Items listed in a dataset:
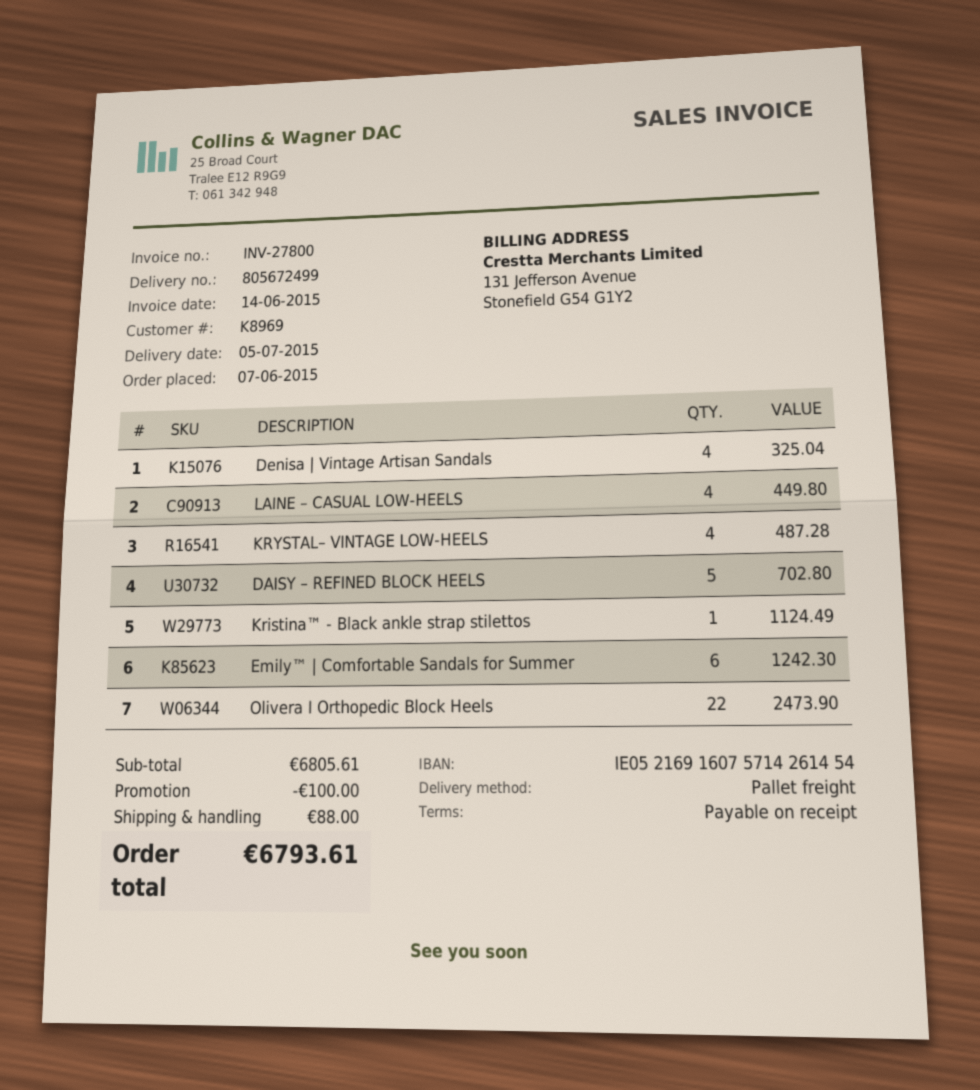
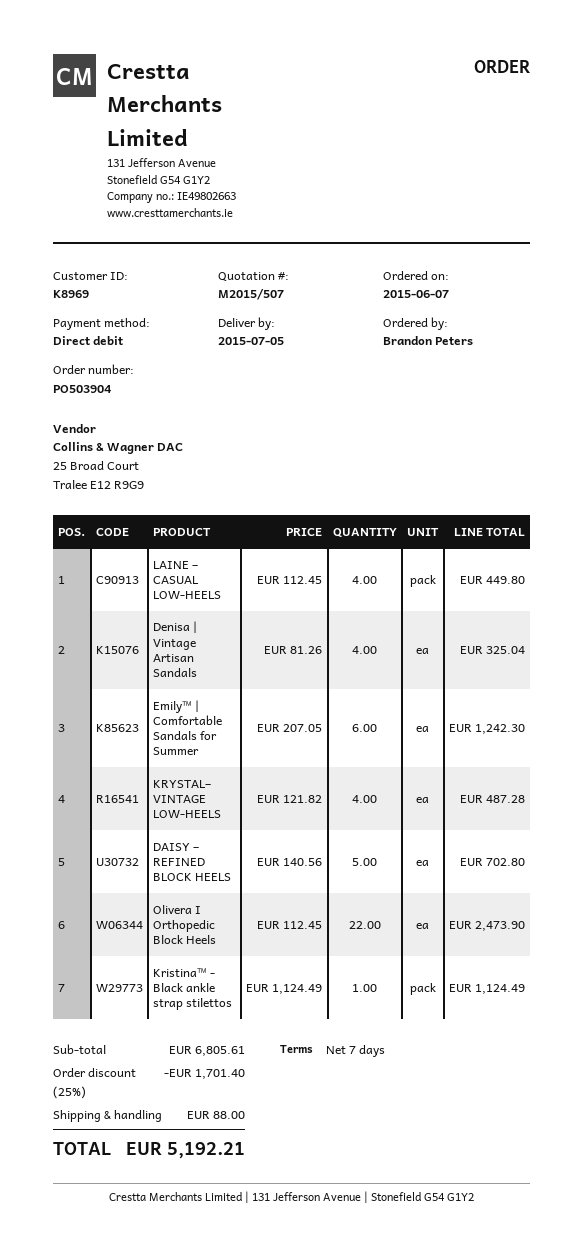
payment terms: on receipt -> 7 days
discount: 100.00 -> 1701.40
total: 6793.61 -> 5192.21

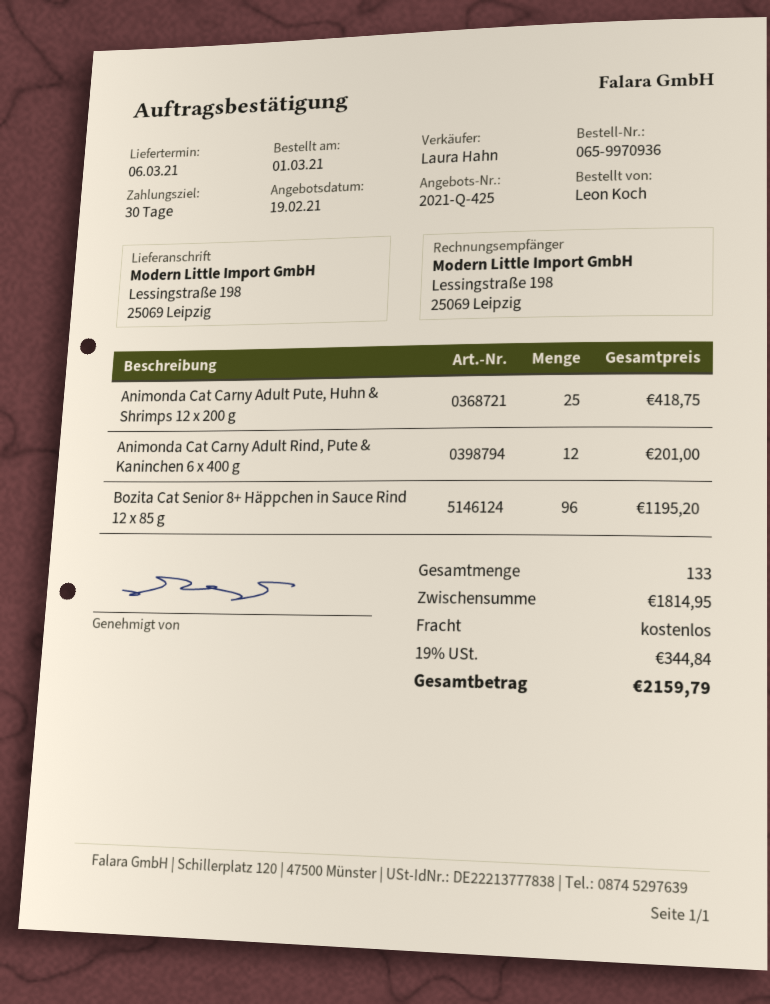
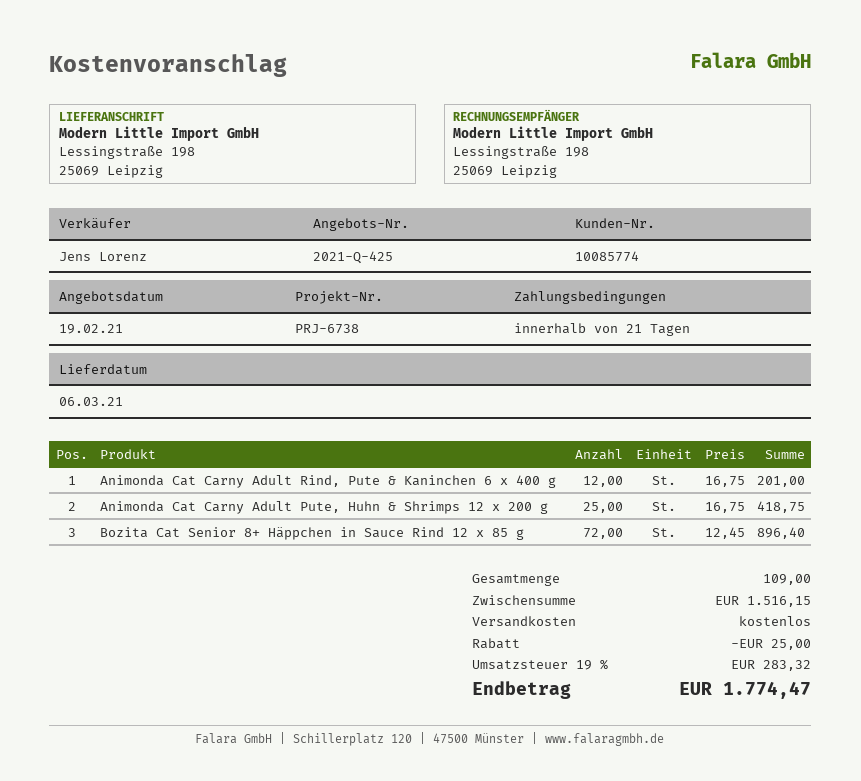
payment terms: 30 days -> 21 days
sales rep: Laura Hahn -> Jens Lorenz
Bozita Cat Senior 8+ Häppchen in Sauce Rind 12 x 85 g: 96 for 1195.20 -> 72 for 896.40
total quantity: 133 -> 109
subtotal: 1814.95 -> 1516.15
discount: none -> 25.00
tax: 19% = 344.84 -> 19% = 283.32
total: 2159.79 -> 1774.47

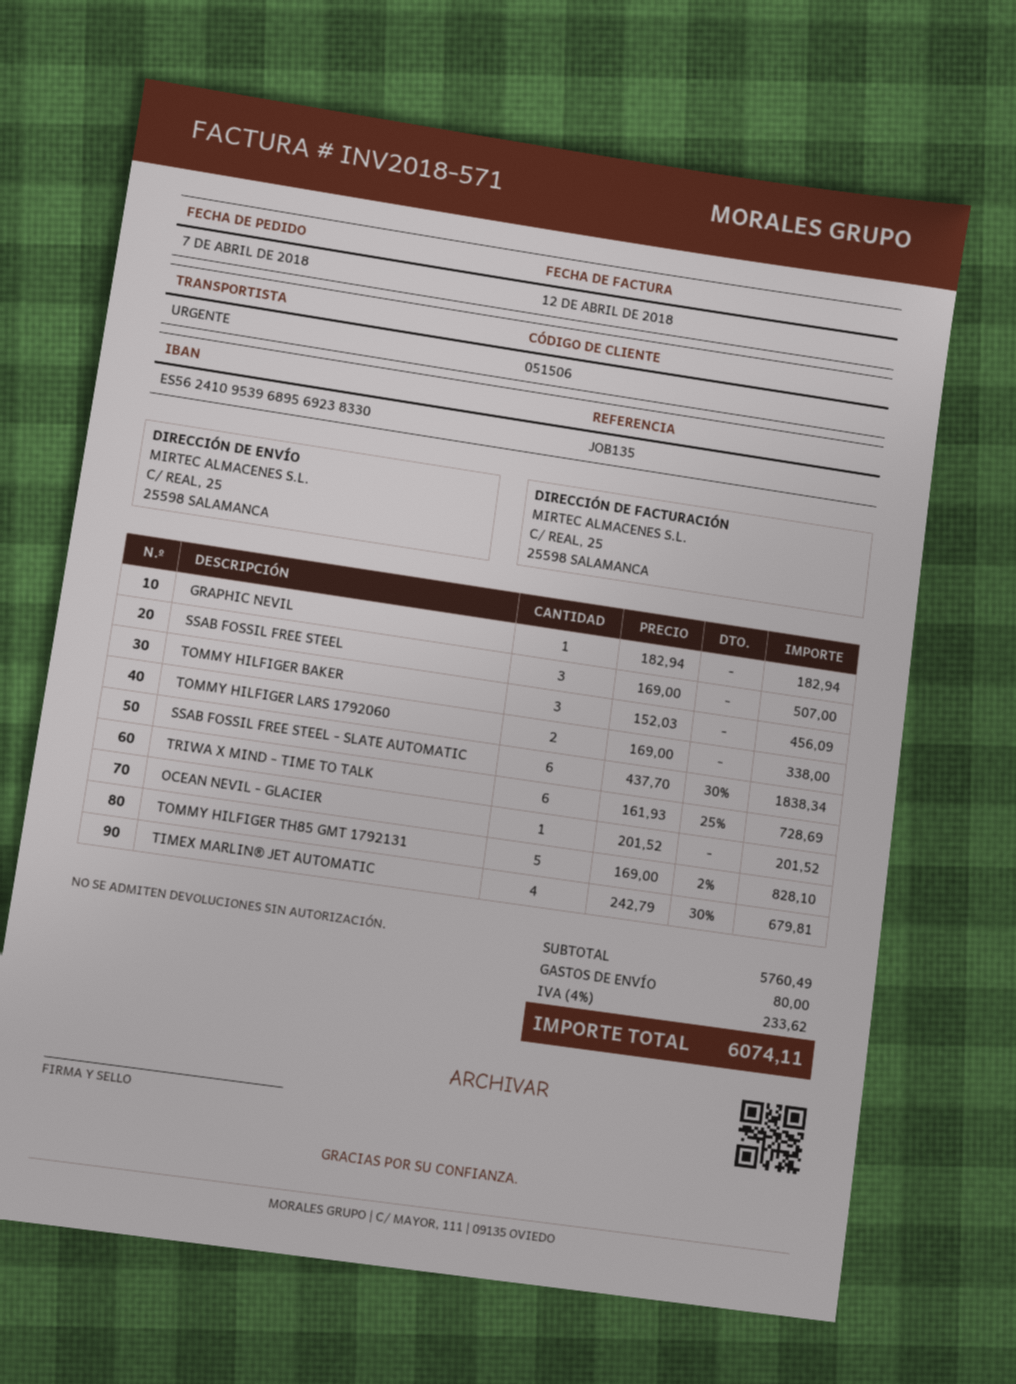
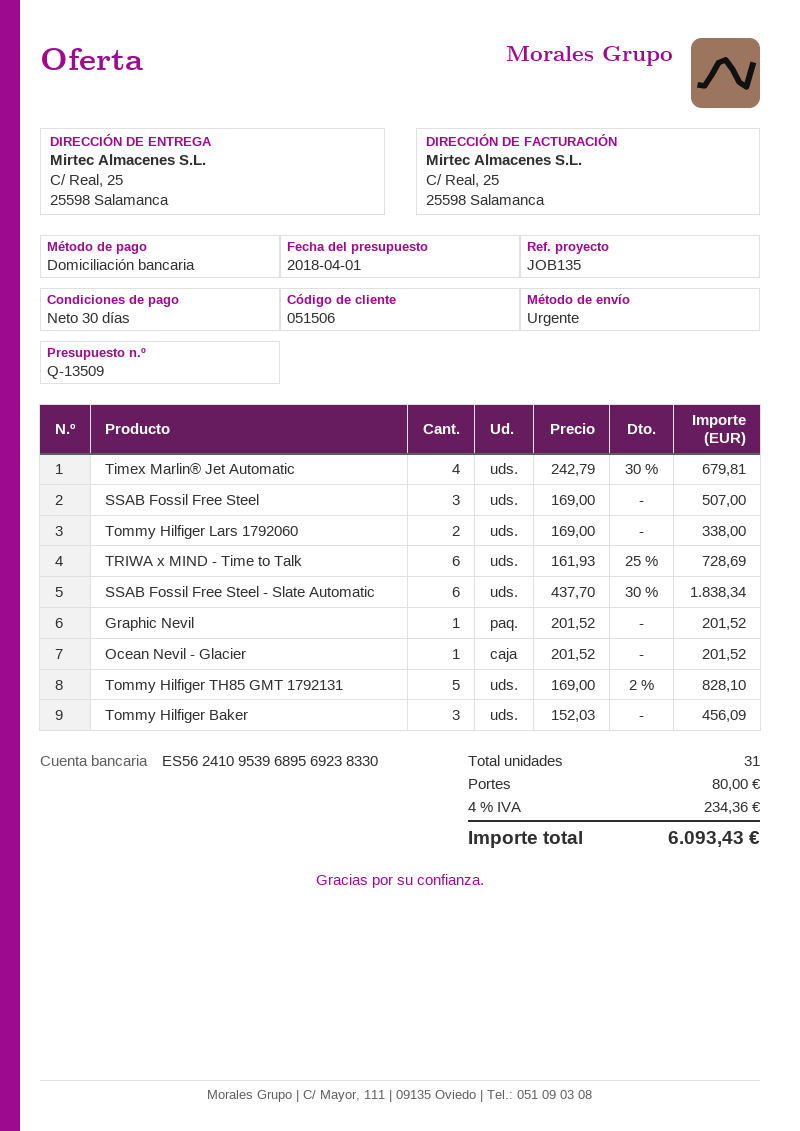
GRAPHIC NEVIL: 1 x 182.94 = 182.94 -> 1 x 201.52 = 201.52
tax: 4% = 233.62 -> 4% = 234.36
total: 6074.11 -> 6093.43

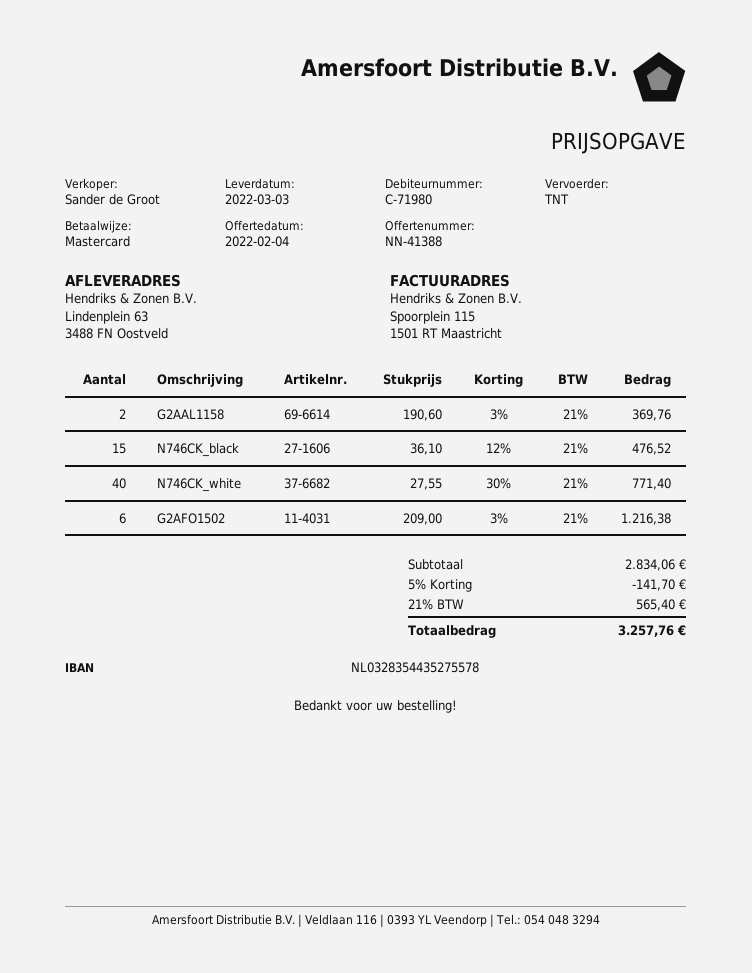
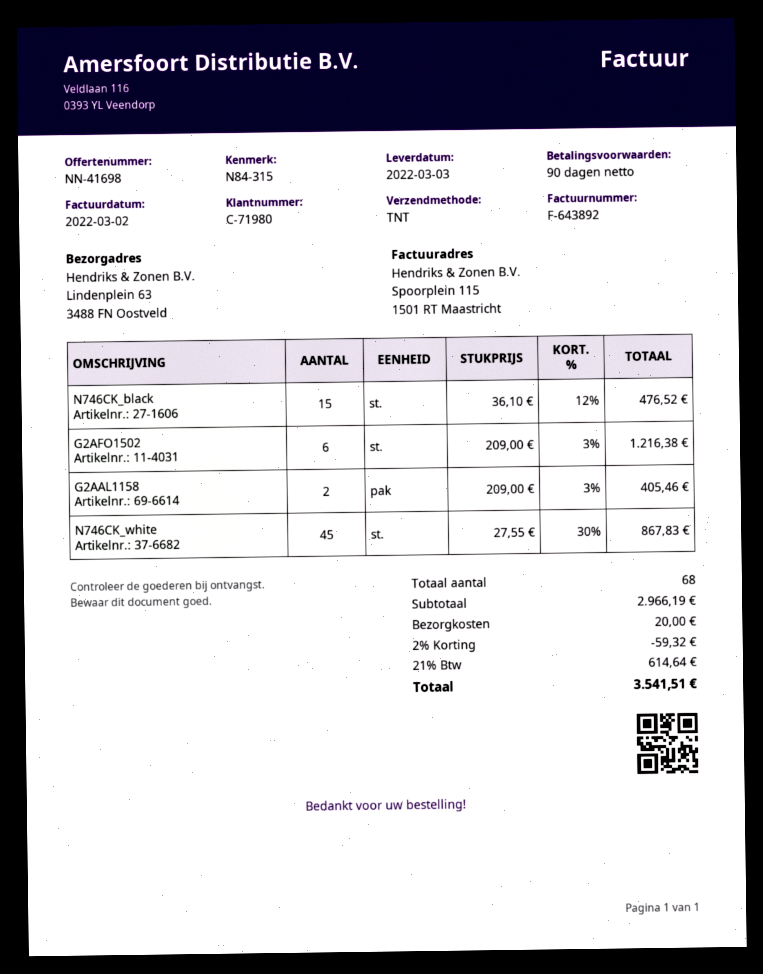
quote number: NN-41388 -> NN-41698
G2AAL1158: 2 x 190.60 - 3% = 369.76 -> 2 x 209.00 - 3% = 405.46
N746CK_white: 40 x 27.55 - 30% = 771.40 -> 45 x 27.55 - 30% = 867.83
subtotal: 2834.06 -> 2966.19
discount: 5% = 141.70 -> 2% = 59.32
shipping: none -> 20.00
tax: 21% = 565.40 -> 21% = 614.64
total: 3257.76 -> 3541.51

#### [Task]
Leave the pictures out, and transcribe each of the records exactly.

#### [Task response]
payment terms: on receipt -> 7 days
discount: 100.00 -> 1701.40
total: 6793.61 -> 5192.21

payment terms: 30 days -> 21 days
sales rep: Laura Hahn -> Jens Lorenz
Bozita Cat Senior 8+ Häppchen in Sauce Rind 12 x 85 g: 96 for 1195.20 -> 72 for 896.40
total quantity: 133 -> 109
subtotal: 1814.95 -> 1516.15
discount: none -> 25.00
tax: 19% = 344.84 -> 19% = 283.32
total: 2159.79 -> 1774.47

GRAPHIC NEVIL: 1 x 182.94 = 182.94 -> 1 x 201.52 = 201.52
tax: 4% = 233.62 -> 4% = 234.36
total: 6074.11 -> 6093.43

quote number: NN-41388 -> NN-41698
G2AAL1158: 2 x 190.60 - 3% = 369.76 -> 2 x 209.00 - 3% = 405.46
N746CK_white: 40 x 27.55 - 30% = 771.40 -> 45 x 27.55 - 30% = 867.83
subtotal: 2834.06 -> 2966.19
discount: 5% = 141.70 -> 2% = 59.32
shipping: none -> 20.00
tax: 21% = 565.40 -> 21% = 614.64
total: 3257.76 -> 3541.51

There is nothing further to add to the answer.